Updated as of 6/10/2018
I've spent a lot of time this past year learning about and thinking about data lakes. Mostly I've been interested in how to integrate a data lake alongside existing investments without making a mess of things.
A data lake is one piece of an overall data management strategy. Conceptually, a data lake is nothing more than a data repository. The data lake can store any type of data. Cost and effort are reduced because the data is stored in its original native format with no structure (schema) required of it initially.
Data lakes usually align with an "ELT" strategy which means we can Extract and Load into the data lake in its original format, then Transform later *if* a need presents itself. An "ELT" strategy goes along with the "Schema on Read" technique that is prevalent in the big data world. It's become prevalent because you're able to store the data relatively easily with less up-front time investment, then query the data "where it lives" without being required to relocate the data first (though you may want to later after a solution is productionized).
Conversely, traditional data warehousing typically follows at "ETL" strategy in which the Transformation occurs before the Load to the data warehouse - this is referred to a "Schema on Write" because the schema, i.e., structure of the data, must be defined before the data is loaded to the data warehouse. This takes time and effort to do correctly. It also means we typically need to define use cases ahead of time in order to validate the schema is correct. We can also expect the use cases and needs to evolve over time - this is a good thing, but can be challenging to implement sometimes.

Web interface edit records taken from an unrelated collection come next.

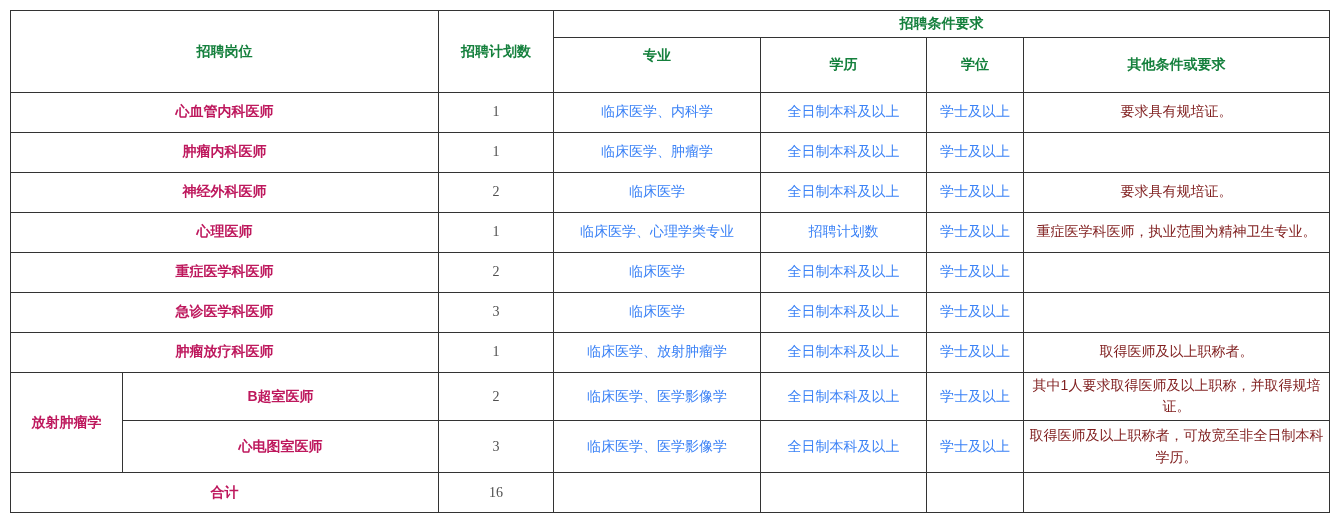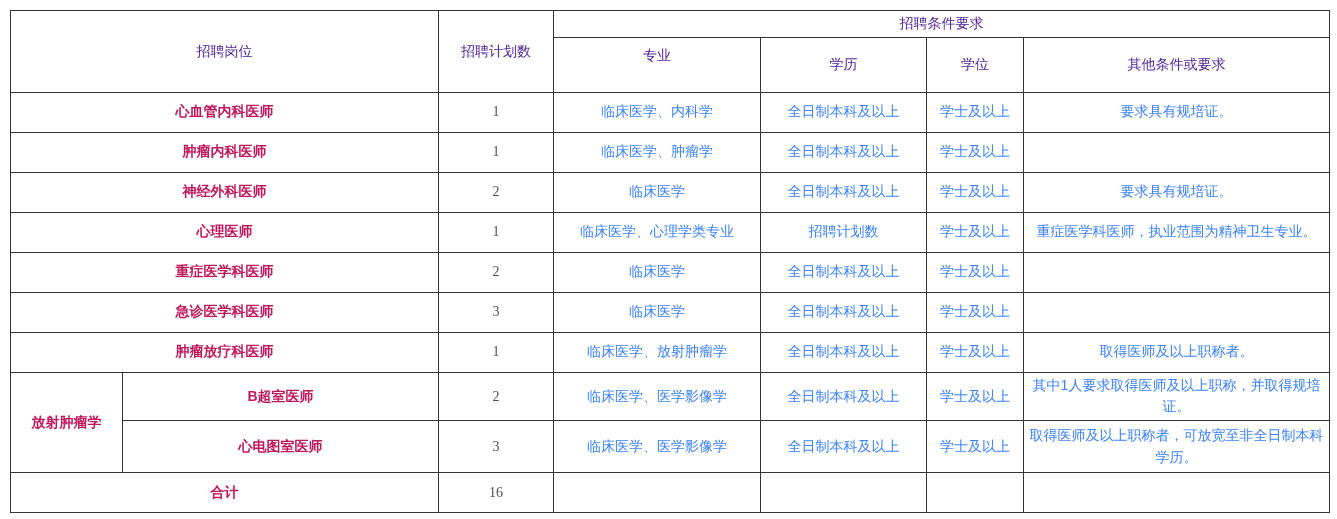--- a/index.html
+++ b/index.html
@@ -25,41 +25,41 @@
   table.recruit td {
     border: 1px solid #333333;
     font-size: 14px;
     text-align: center;
     vertical-align: middle;
     padding: 2px 3px;
     overflow: hidden;
     line-height: 1.55;
   }
   table.recruit th {
-    font-weight: normal;
-    color: #4c1d95;
+    font-weight: bold;
+    color: #15803d;
   }
   td.pos, td.dept {
     font-weight: bold;
     color: #be185d;
   }
   td.num {
     font-family: "Liberation Serif", serif;
     font-size: 15px;
     font-weight: normal;
     color: #4f4f4f;
   }
   td.plain {
     font-weight: normal;
     color: #3b82f6;
   }
   td.other {
     text-align: left;
     font-weight: normal;
-    color: #3b82f6;
+    color: #7f1d1d;
     padding: 1px 3px;
   }
   tr.hdr1 { height: 23px; }
   tr.hdr2 { height: 55px; }
   tr.h40  { height: 40px; }
   tr.h48  { height: 48px; }
   tr.h52  { height: 52px; }
   
   .raise { position: relative; top: -9px; display: inline-block; }
 </style>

The way I see it, the term data lake is mostly conceptual since a data lake can be comprised of HDFS (Hadoop Distributed File System), other various Hadoop projects, NoSQL DBs, in-memory DBs, which can coexist with relational DBs.
Use Cases For a Data Lake
There are a variety of ways you can use a data lake:
- Ingestion of semi-structured and unstructured data sources (aka big data) such as equipment readings, telemetry data, logs, streaming data, and so forth. A data lake is a great solution for storing IoT (Internet of Things) type of data which has traditionally been more difficult to store, and can support near real-time analysis. Optionally, you can also add structured data (i.e., extracted from a relational data source) to a data lake if your objective is a single repository of all data to be available via the lake.
- Experimental analysis of data before its value or purpose has been fully defined. Agility is important for every business these days, so a data lake can play an important role in "proof of value" type of situations because of the "ELT" approach discussed above.
- Advanced analytics support. A data lake is useful for data scientists and analysts to provision and experiment with data.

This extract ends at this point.